Let $y=x^{x \cos x}+\frac{x^{2}+1}{x^{2}-1}$

Also, let $u=x^{x \cos x}$ and $v=\frac{x^{2}+1}{x^{2}-1}$

$\therefore y=u+v$

$\Rightarrow \frac{d y}{d x}=\frac{d u}{d x}+\frac{d v}{d x}$   ...(1)

$u=x^{x \cos x}$

$\Rightarrow \log u=\log \left(x^{x \cos x}\right)$

$\Rightarrow \log u=x \cos x \log x$

Differentiating both sides with respect to x, we obtain

$\frac{1}{u} \frac{d u}{d x}=\frac{d}{d x}(x) \cdot \cos x \cdot \log x+x \cdot \frac{d}{d x}(\cos x) \cdot \log x+x \cos x \cdot \frac{d}{d x}(\log x)$]\

$\Rightarrow \frac{d u}{d x}=u\left[1 \cdot \cos x \cdot \log x+x \cdot(-\sin x) \log x+x \cos x \cdot \frac{1}{x}\right]$

$\Rightarrow \frac{d u}{d x}=x^{x \cos x}(\cos x \log x-x \sin x \log x+\cos x)$

$\Rightarrow \frac{d u}{d x}=x^{x \cos x}[\cos x(1+\log x)-x \sin x \log x]$   ...(2)

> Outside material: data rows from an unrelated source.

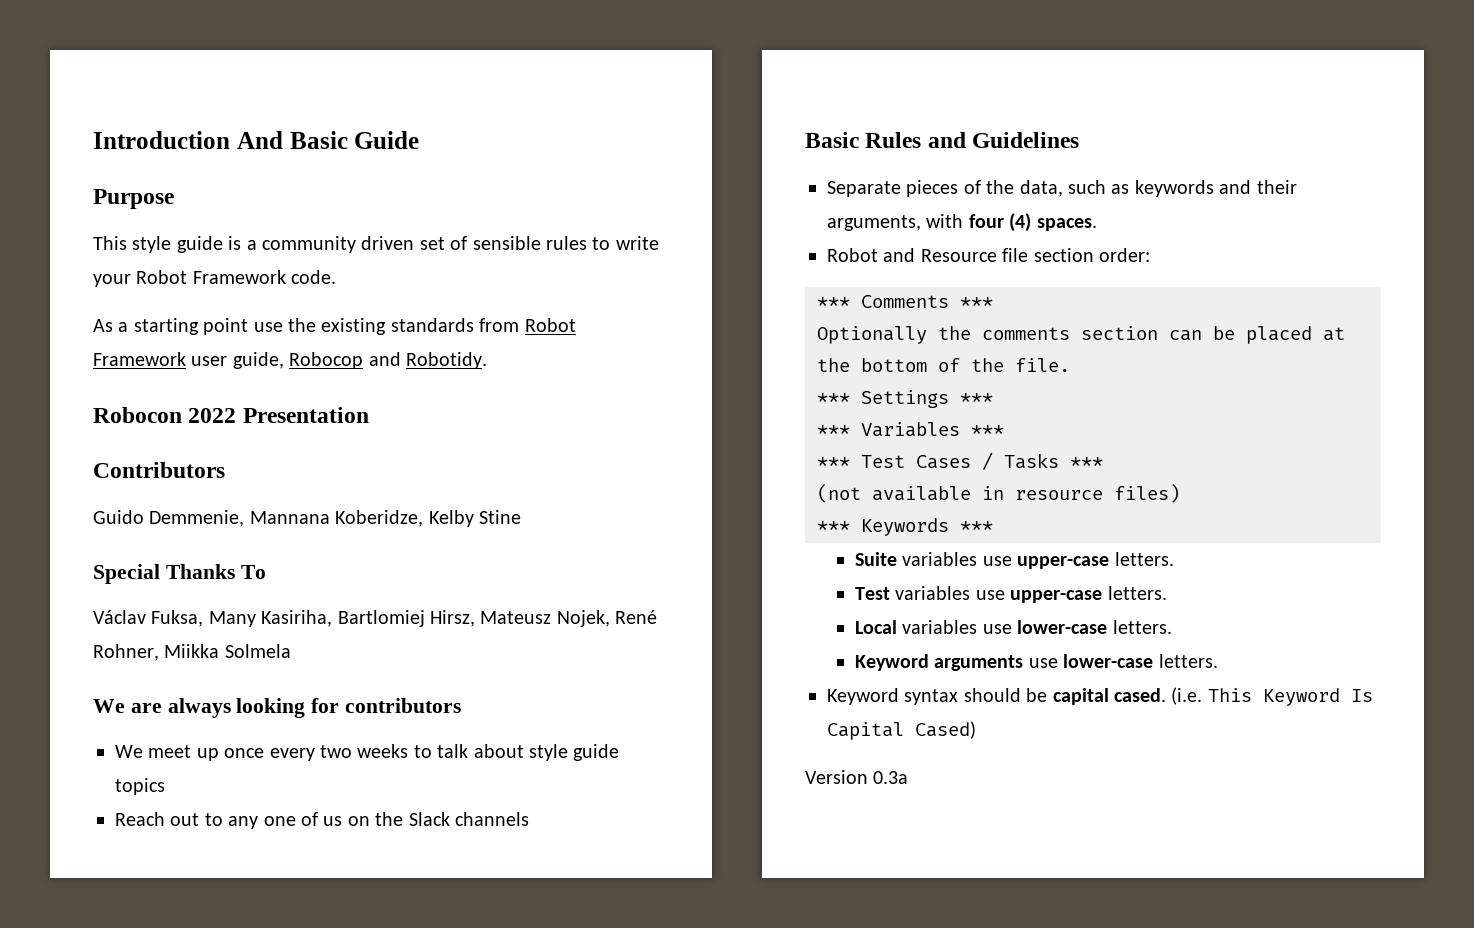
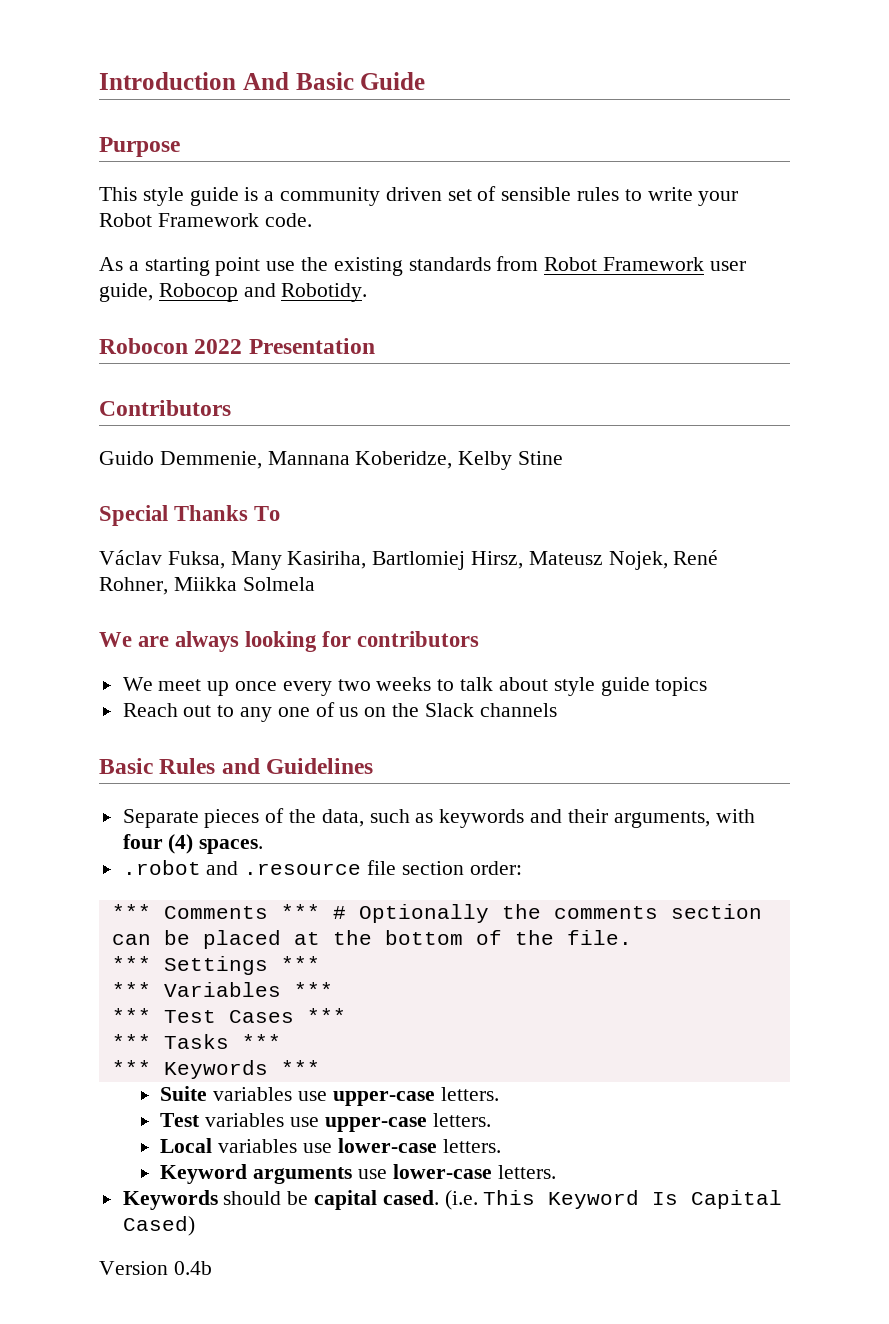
- Robot and Resource file section order:
+ .robot and .resource file section order:
- *** Comments ***
- Optionally the comments section can be placed at the bottom of the file.
+ *** Comments *** # Optionally the comments section can be placed at the bottom of the file.
- *** Test Cases / Tasks ***
+ *** Test Cases ***
+ *** Tasks ***
- (not available in resource files)
- Keyword syntax should be capital cased.
+ Keywords should be capital cased.
- Version 0.3a
+ Version 0.4b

$v=\frac{x^{2}+1}{x^{2}-1}$\

$\Rightarrow \log v=\log \left(x^{2}+1\right)-\log \left(x^{2}-1\right)$

Differentiating both sides with respect to x, we obtain

$\frac{1}{v} \frac{d v}{d x}=\frac{2 x}{x^{2}+1}-\frac{2 x}{x^{2}-1}$

$\Rightarrow \frac{d v}{d x}=v\left[\frac{2 x\left(x^{2}-1\right)-2 x\left(x^{2}+1\right)}{\left(x^{2}+1\right)\left(x^{2}-1\right)}\right]$

$\Rightarrow \frac{d v}{d x}=\frac{x^{2}+1}{x^{2}-1} \times\left[\frac{-4 x}{\left(x^{2}+1\right)\left(x^{2}-1\right)}\right]$

$\Rightarrow \frac{d v}{d x}=\frac{-4 x}{\left(x^{2}-1\right)^{2}}$   ...(3)

From (1), (2), and (3), we obtain

$\frac{d y}{d x}=x^{x \cos x}[\cos x(1+\log x)-x \sin x \log x]-\frac{4 x}{\left(x^{2}-1\right)^{2}}$